● **TASK DIRECTIONS**
Both the line below containing "sans-serif; font-weight: bold;" and the line containing "absolute; left: 67px;", along with every line between them, should be repeated exactly; no other line belongs in the answer.

(Stored entries)
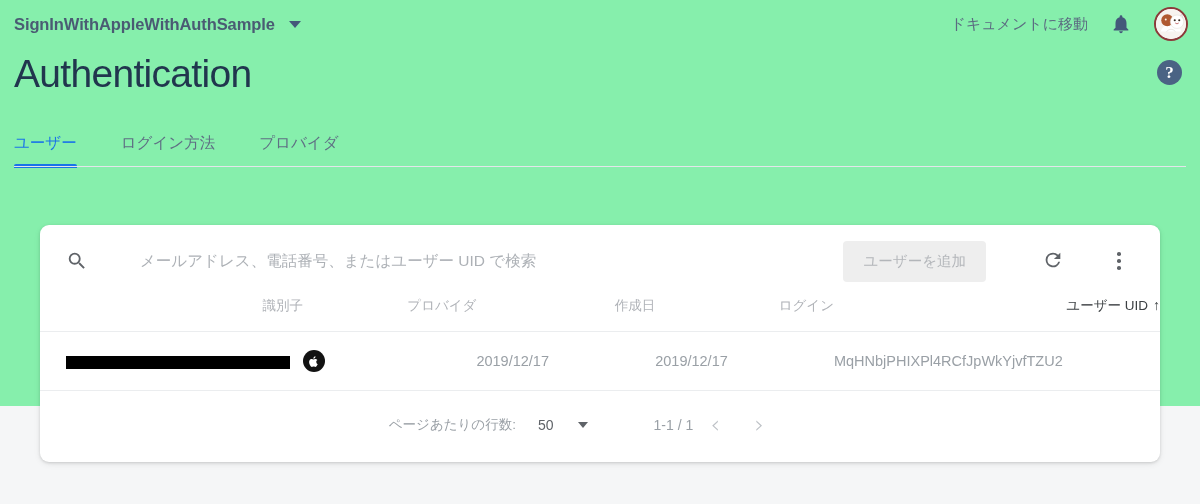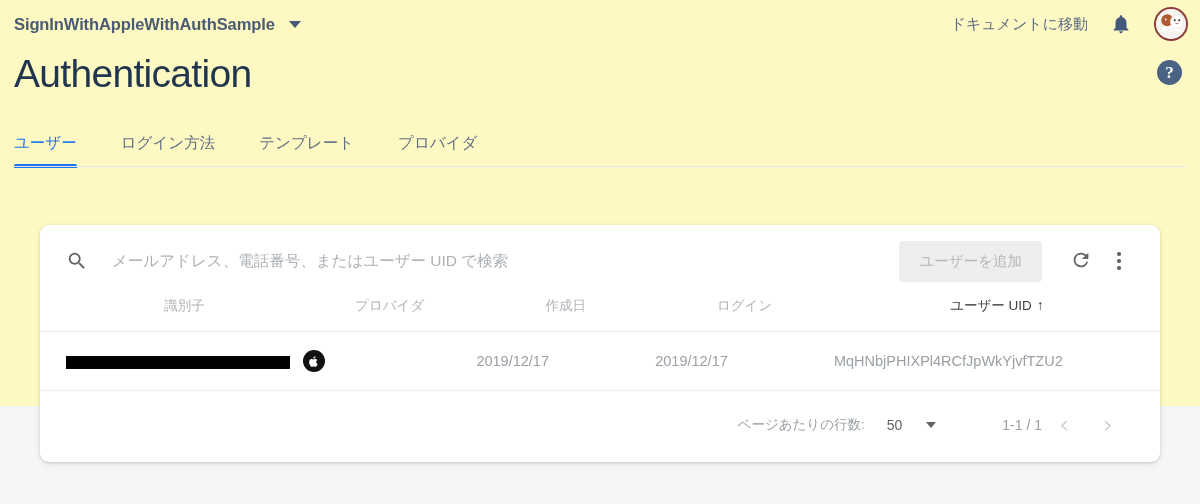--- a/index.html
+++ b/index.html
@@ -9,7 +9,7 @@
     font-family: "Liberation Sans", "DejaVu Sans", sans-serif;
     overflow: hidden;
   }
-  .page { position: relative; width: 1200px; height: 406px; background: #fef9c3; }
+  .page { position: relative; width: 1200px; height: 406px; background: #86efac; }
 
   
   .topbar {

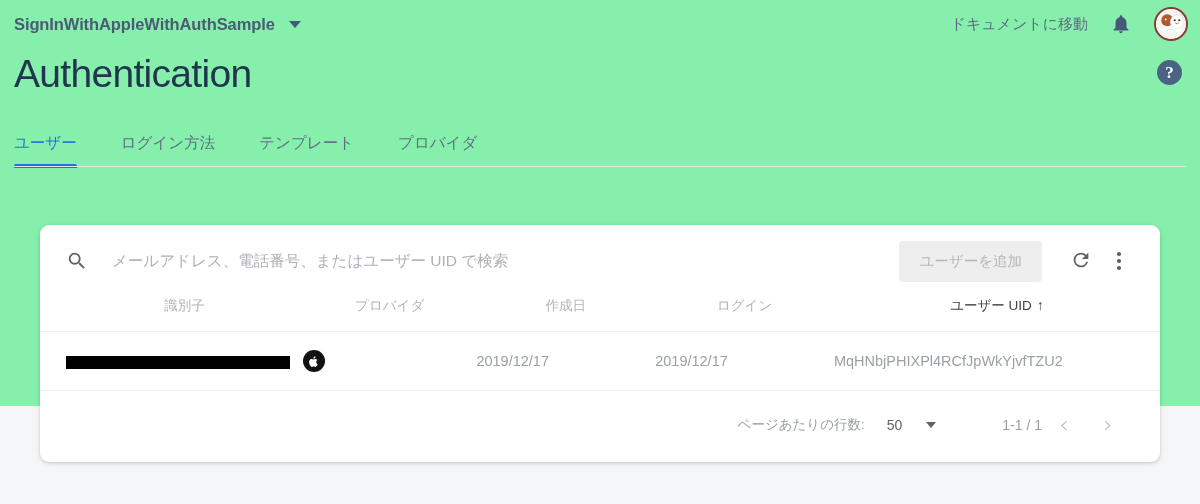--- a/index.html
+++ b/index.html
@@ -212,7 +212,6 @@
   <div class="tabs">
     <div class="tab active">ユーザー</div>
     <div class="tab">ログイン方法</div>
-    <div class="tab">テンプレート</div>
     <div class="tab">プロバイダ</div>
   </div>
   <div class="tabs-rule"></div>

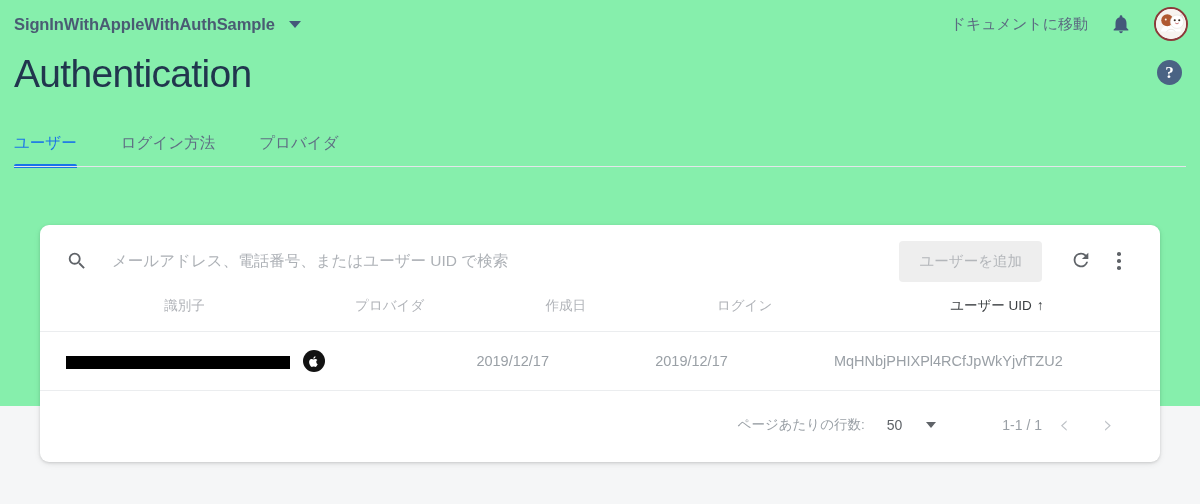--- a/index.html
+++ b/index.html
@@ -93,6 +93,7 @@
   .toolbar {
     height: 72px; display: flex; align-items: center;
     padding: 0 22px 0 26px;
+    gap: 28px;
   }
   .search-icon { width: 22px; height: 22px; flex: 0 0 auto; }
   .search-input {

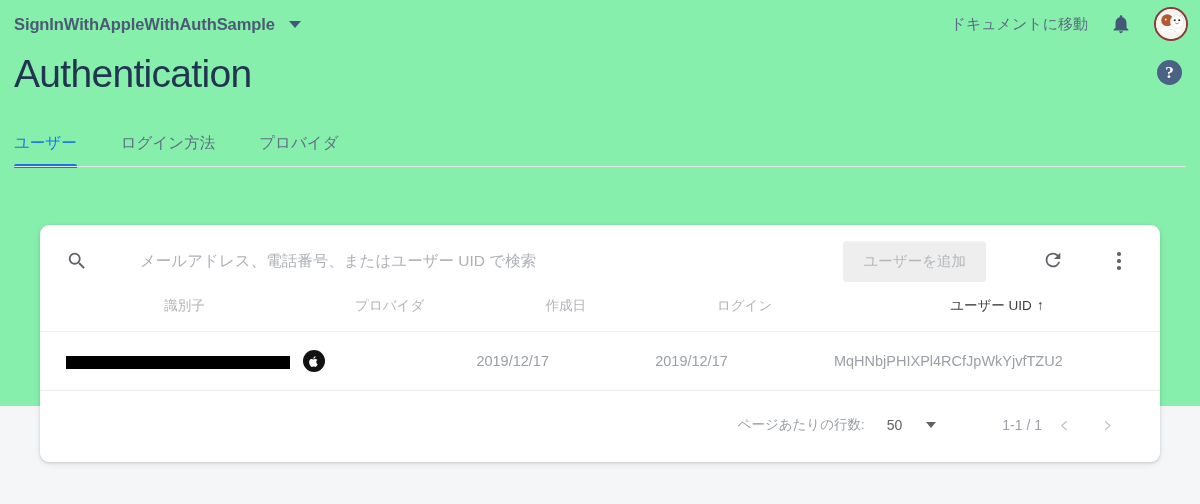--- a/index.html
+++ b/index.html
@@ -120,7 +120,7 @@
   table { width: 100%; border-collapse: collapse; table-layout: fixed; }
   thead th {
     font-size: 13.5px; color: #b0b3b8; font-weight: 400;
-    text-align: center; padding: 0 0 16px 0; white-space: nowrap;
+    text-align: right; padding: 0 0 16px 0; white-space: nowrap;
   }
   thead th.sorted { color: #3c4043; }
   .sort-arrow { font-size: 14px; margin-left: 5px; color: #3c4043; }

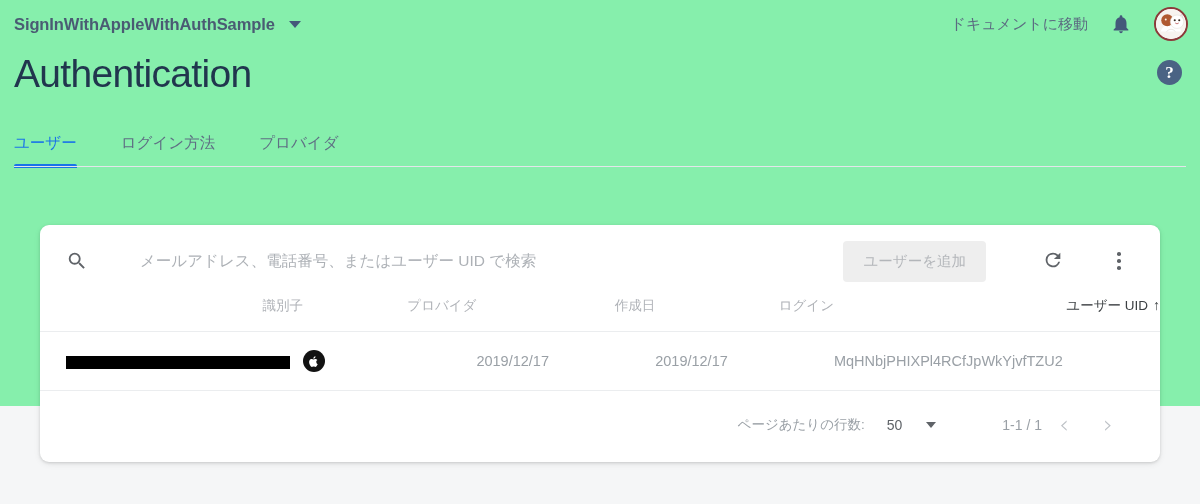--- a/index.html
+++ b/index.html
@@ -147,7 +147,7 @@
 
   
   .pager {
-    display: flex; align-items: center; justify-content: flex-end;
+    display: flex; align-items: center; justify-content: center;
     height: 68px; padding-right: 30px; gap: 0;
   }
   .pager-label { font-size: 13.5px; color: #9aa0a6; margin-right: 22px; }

...

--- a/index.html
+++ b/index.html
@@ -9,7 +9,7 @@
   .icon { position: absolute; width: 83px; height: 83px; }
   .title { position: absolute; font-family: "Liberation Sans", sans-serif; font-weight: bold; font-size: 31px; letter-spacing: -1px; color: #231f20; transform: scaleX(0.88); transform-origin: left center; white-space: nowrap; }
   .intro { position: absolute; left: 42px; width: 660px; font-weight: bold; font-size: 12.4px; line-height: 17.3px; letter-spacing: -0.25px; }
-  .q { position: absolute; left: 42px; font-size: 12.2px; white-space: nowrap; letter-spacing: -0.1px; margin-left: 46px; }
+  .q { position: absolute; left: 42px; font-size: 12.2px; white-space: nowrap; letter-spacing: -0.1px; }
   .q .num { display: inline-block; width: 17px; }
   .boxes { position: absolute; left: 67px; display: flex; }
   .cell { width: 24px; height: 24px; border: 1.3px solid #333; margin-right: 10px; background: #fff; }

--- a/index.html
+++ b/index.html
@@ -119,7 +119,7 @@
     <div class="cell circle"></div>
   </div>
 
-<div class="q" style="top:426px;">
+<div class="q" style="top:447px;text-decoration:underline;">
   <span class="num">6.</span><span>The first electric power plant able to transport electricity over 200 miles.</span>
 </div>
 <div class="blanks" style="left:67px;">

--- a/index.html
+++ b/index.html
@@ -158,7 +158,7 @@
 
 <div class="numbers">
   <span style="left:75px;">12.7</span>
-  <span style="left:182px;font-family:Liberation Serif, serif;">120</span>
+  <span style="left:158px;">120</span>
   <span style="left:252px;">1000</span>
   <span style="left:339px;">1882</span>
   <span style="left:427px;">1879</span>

...

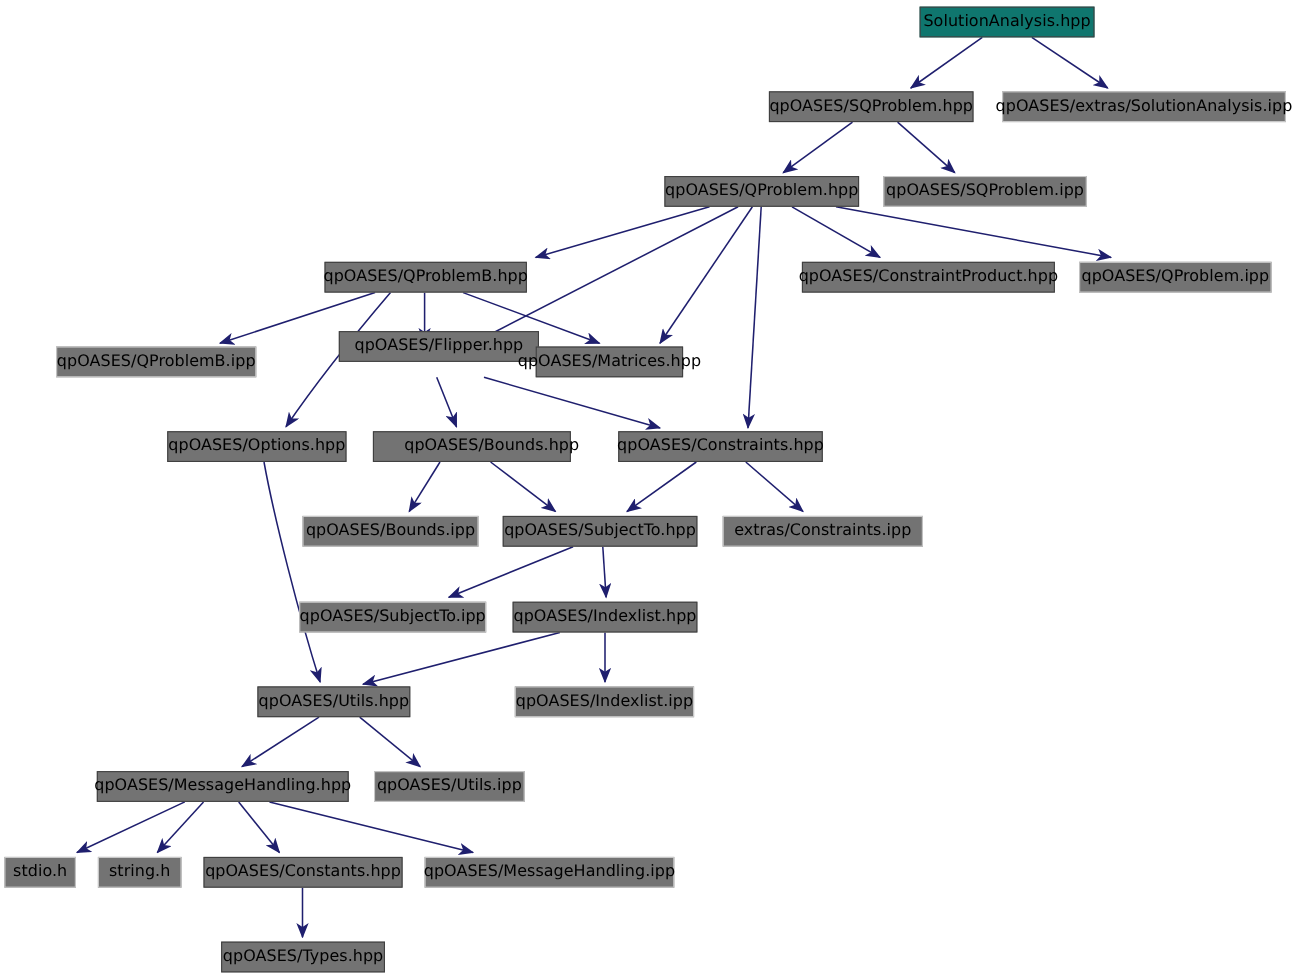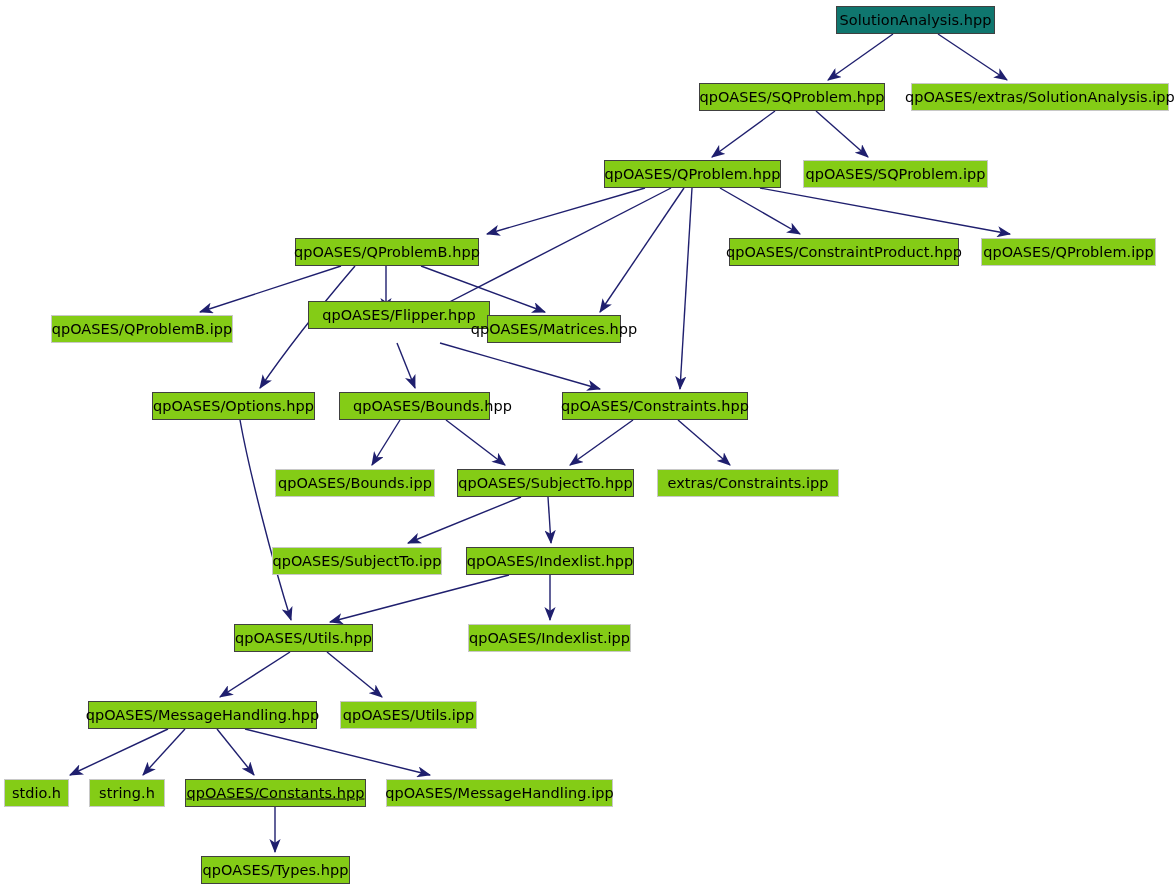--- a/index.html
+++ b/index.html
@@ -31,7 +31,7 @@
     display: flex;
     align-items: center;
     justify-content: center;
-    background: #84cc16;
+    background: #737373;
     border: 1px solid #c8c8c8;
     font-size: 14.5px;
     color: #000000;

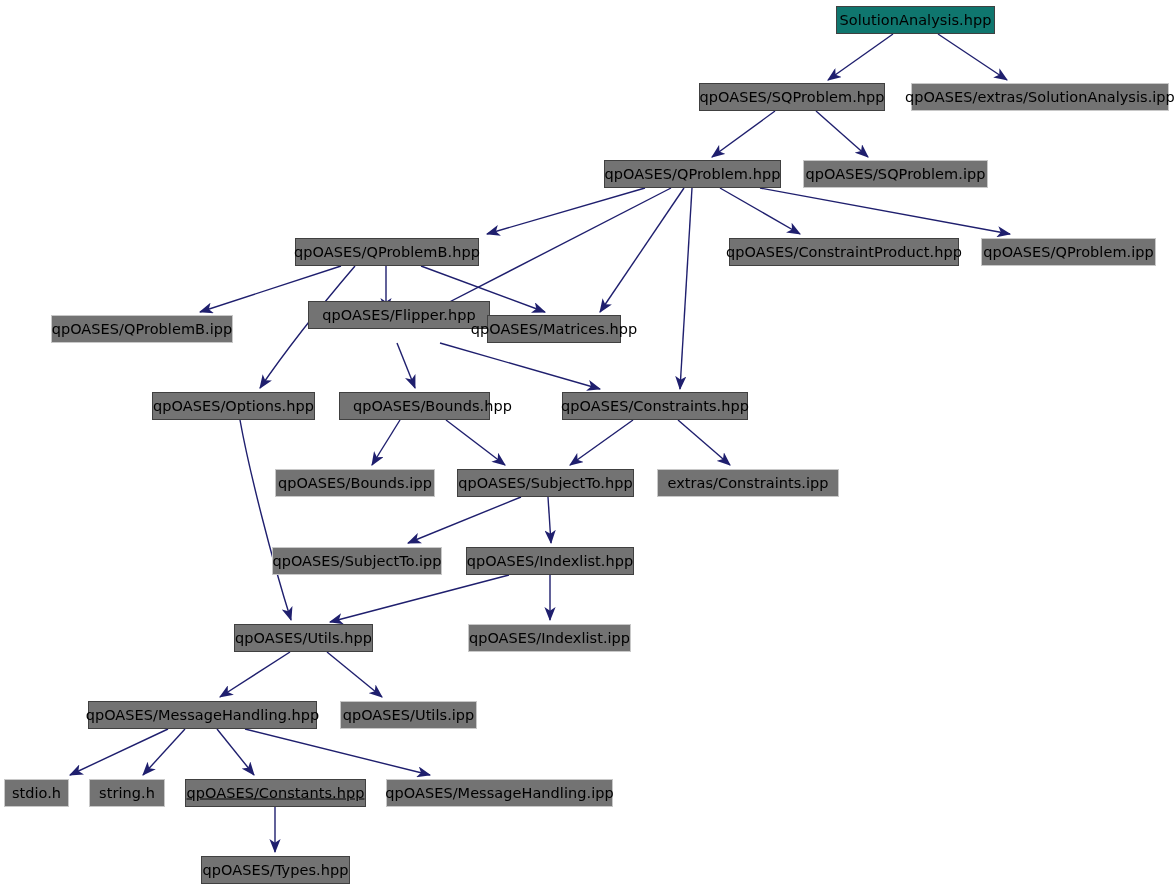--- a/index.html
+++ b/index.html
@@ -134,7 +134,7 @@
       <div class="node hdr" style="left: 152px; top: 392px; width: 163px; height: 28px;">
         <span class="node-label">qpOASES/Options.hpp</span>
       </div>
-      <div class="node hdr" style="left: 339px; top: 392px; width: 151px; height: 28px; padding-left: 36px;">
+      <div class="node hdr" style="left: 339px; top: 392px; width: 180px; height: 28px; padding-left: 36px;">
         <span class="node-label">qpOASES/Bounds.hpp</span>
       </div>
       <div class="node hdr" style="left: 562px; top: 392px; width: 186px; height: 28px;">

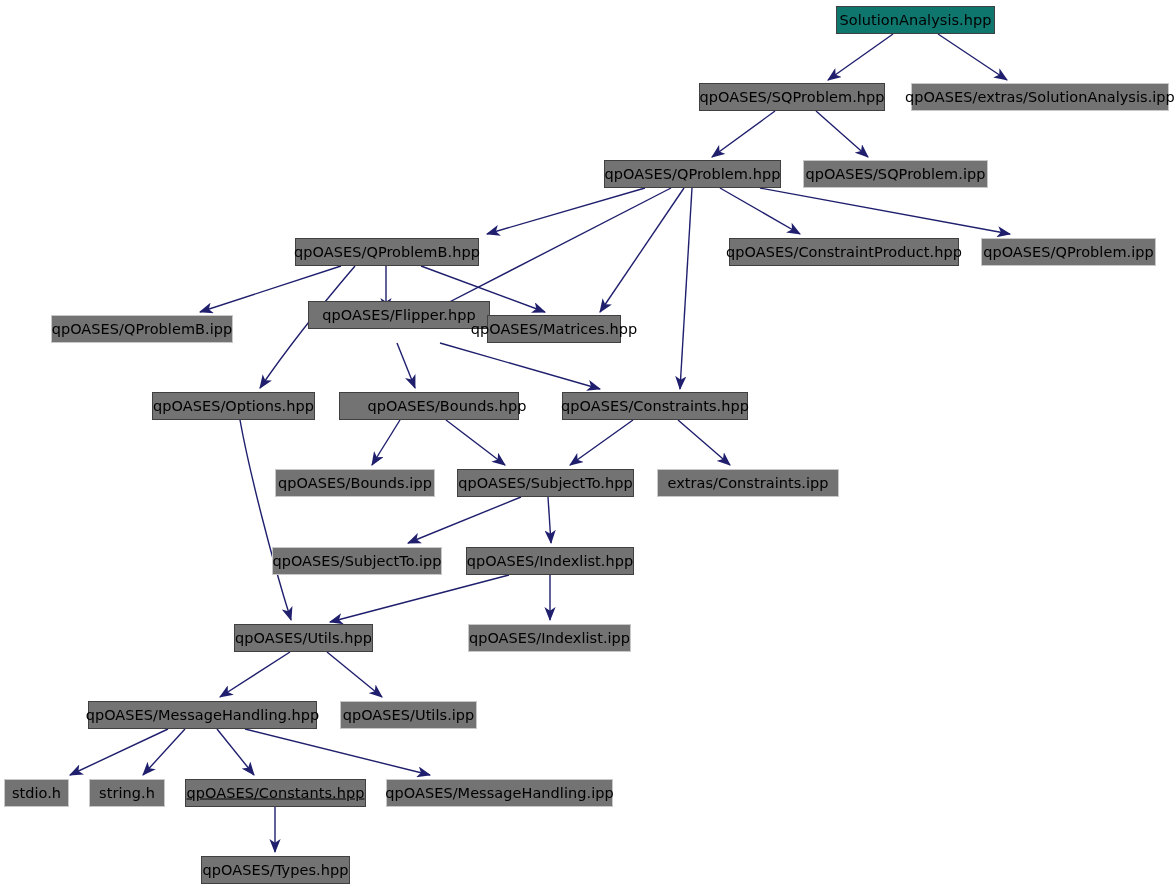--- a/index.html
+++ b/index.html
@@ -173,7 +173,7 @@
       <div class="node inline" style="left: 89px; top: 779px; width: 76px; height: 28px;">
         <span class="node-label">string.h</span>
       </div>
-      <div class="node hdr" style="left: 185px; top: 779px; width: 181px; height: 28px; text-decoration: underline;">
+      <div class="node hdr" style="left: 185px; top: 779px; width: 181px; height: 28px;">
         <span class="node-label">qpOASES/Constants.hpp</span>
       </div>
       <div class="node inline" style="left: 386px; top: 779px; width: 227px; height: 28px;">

● **SOLUTION FOR THIS PROBLEM**
   .title { position: absolute; font-family: "Liberation Sans", sans-serif; font-weight: bold; font-size: 31px; letter-spacing: -1px; color: #231f20; transform: scaleX(0.88); transform-origin: left center; white-space: nowrap; }
   .intro { position: absolute; left: 42px; width: 660px; font-weight: bold; font-size: 12.4px; line-height: 17.3px; letter-spacing: -0.25px; }
-  .q { position: absolute; left: 42px; font-size: 12.2px; white-space: nowrap; letter-spacing: -0.1px; margin-left: 46px; }
+  .q { position: absolute; left: 42px; font-size: 12.2px; white-space: nowrap; letter-spacing: -0.1px; }
   .q .num { display: inline-block; width: 17px; }
   .boxes { position: absolute; left: 67px; display: flex; }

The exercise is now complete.